Mas o deserto chama. Pego em fruta, comida prática, água e um saco-cama e conduzo até Tal Mireb, que, ouvi dizer, é a mais alta duna a que se pode chegar de carro. Não quero apenas ver o Bairro Vazio – quero dormir nele, experimentá-lo, compreender o que Thesiger queria dizer quando, em 1947, escreveu: «Era muito calmo, com o silêncio que afastámos do nosso mundo.»
Duas horas depois de sair da cidade, as dunas são enormes marés cor de laranja e amarelas debaixo de azul-aguarela. É quase noite quando encontro Tal Mireb. Paro o meu carro num pedaço de areia plano a partir do qual não vejo nenhuma estrada e subo a pé o mais alto que posso.
O sol é uma bola laranja que mergulha por trás das dunas. Há silêncio.
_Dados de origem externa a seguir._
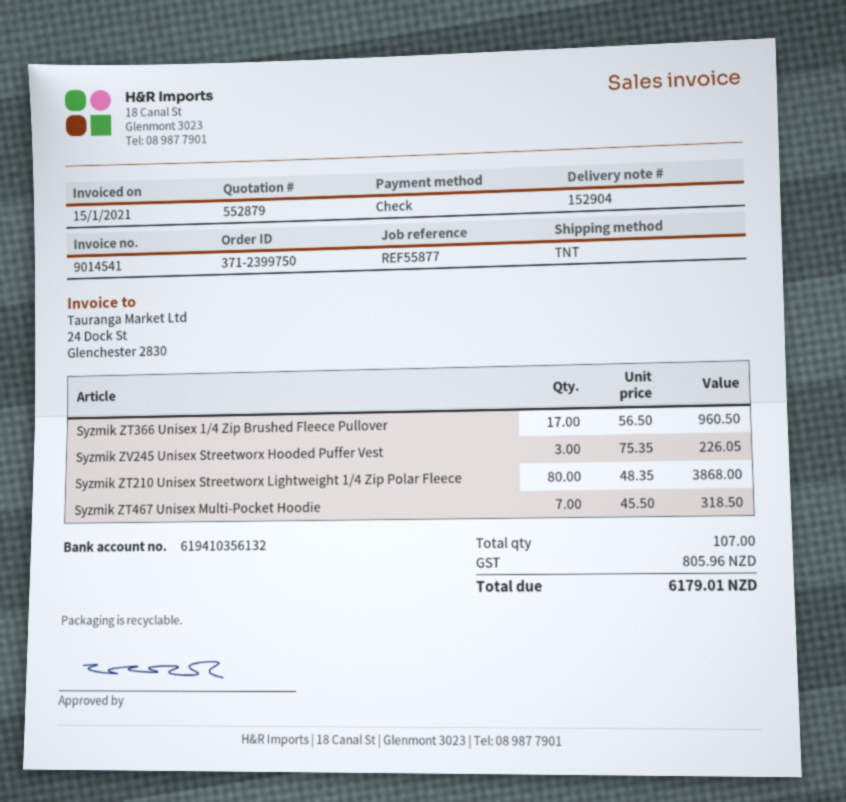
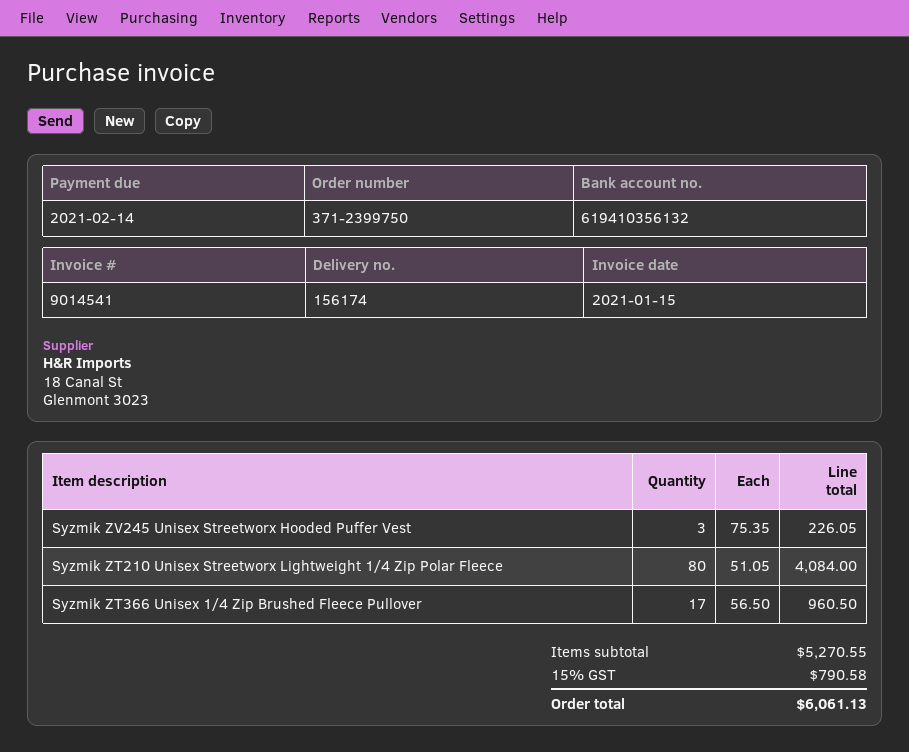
delivery note number: 152904 -> 156174
Syzmik ZT210 Unisex Streetworx Lightweight 1/4 Zip Polar Fleece: 80 x 48.35 = 3868.00 -> 80 x 51.05 = 4084.00
Syzmik ZT467 Unisex Multi-Pocket Hoodie: 7 x 45.50 = 318.50 -> none
tax: 805.96 -> 790.58
total: 6179.01 -> 6061.13

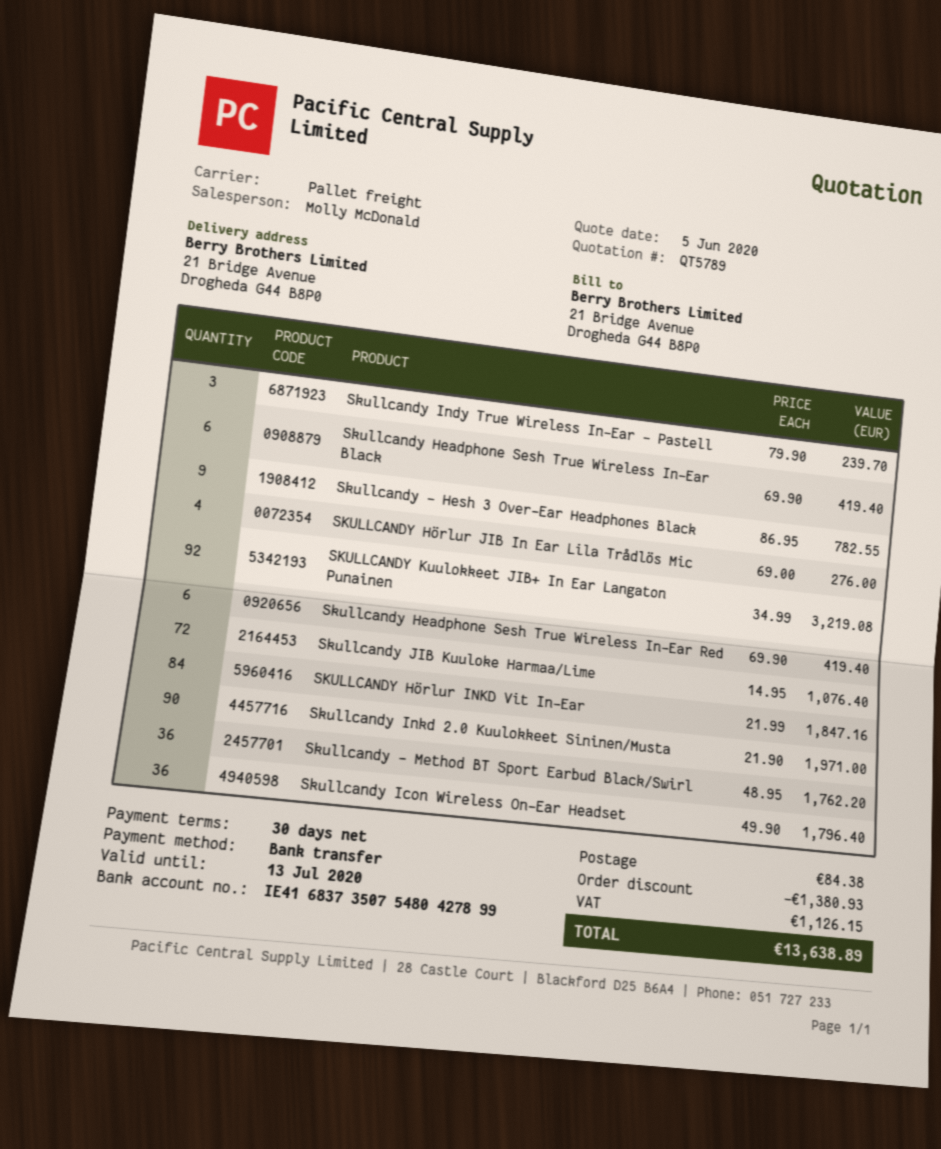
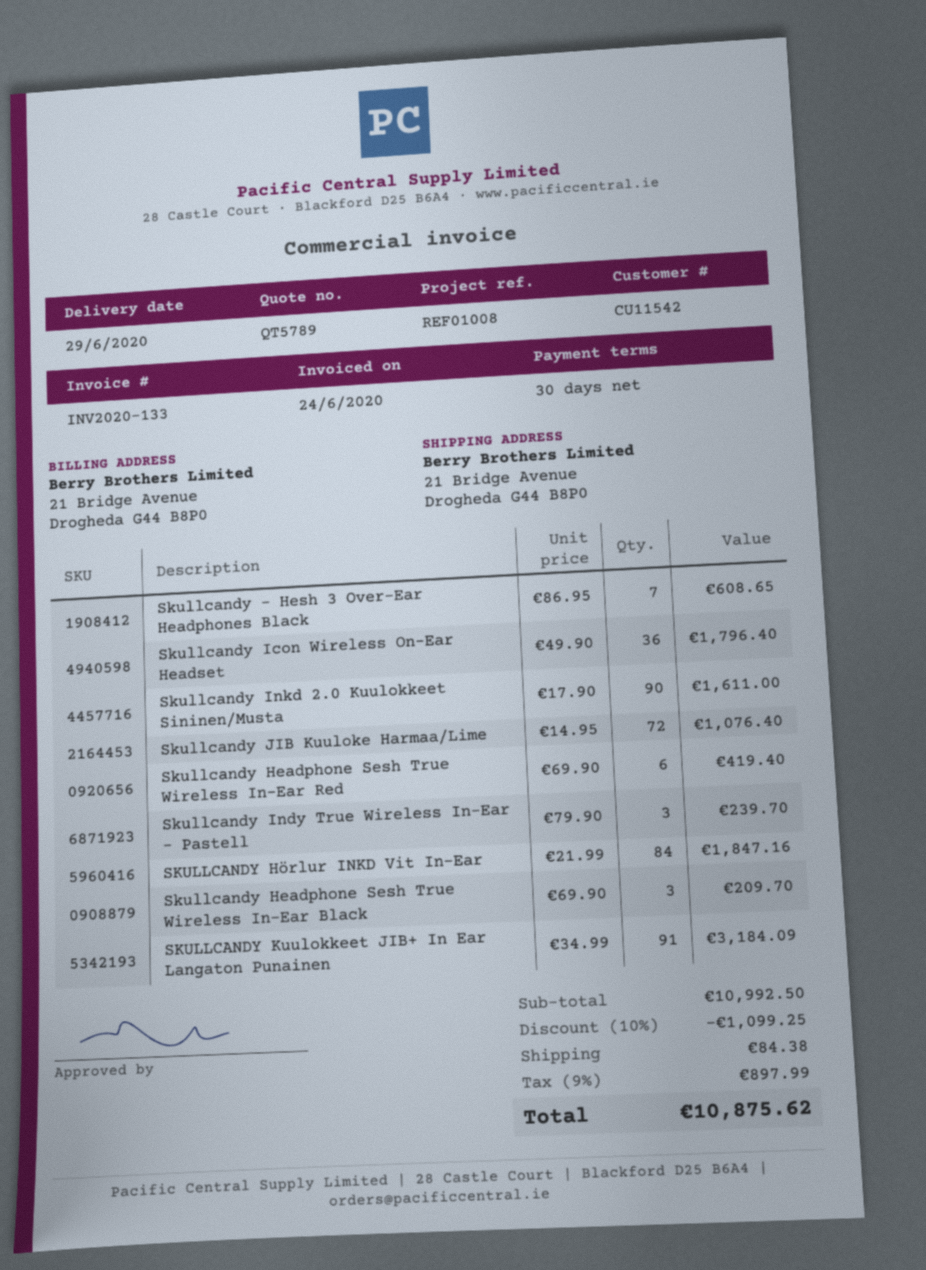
Skullcandy Headphone Sesh True Wireless In-Ear Black: 6 x 69.90 = 419.40 -> 3 x 69.90 = 209.70
Skullcandy – Hesh 3 Over-Ear Headphones Black: 9 x 86.95 = 782.55 -> 7 x 86.95 = 608.65
SKULLCANDY Hörlur JIB In Ear Lila Trådlös Mic: 4 x 69.00 = 276.00 -> none
SKULLCANDY Kuulokkeet JIB+ In Ear Langaton Punainen: 92 x 34.99 = 3219.08 -> 91 x 34.99 = 3184.09
Skullcandy Inkd 2.0 Kuulokkeet Sininen/Musta: 90 x 21.90 = 1971.00 -> 90 x 17.90 = 1611.00
Skullcandy – Method BT Sport Earbud Black/Swirl: 36 x 48.95 = 1762.20 -> none
discount: 1380.93 -> 1099.25
tax: 1126.15 -> 897.99
total: 13638.89 -> 10875.62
Sopra a mais pequena brisa, e parece que o mundo inteiro está vivo, calmamente, aqui. Este é seguramente um dos mais belos lugares que alguma vez vi.
Deito-me na areia quente o mais quieto que posso. Nada mais se move do que as estrelas. Quero escrever sobre elas. Mas o Bairro Vazio é tão vazio que está cheio, e o som da minha caneta a raspar no meu bloco é alto demais.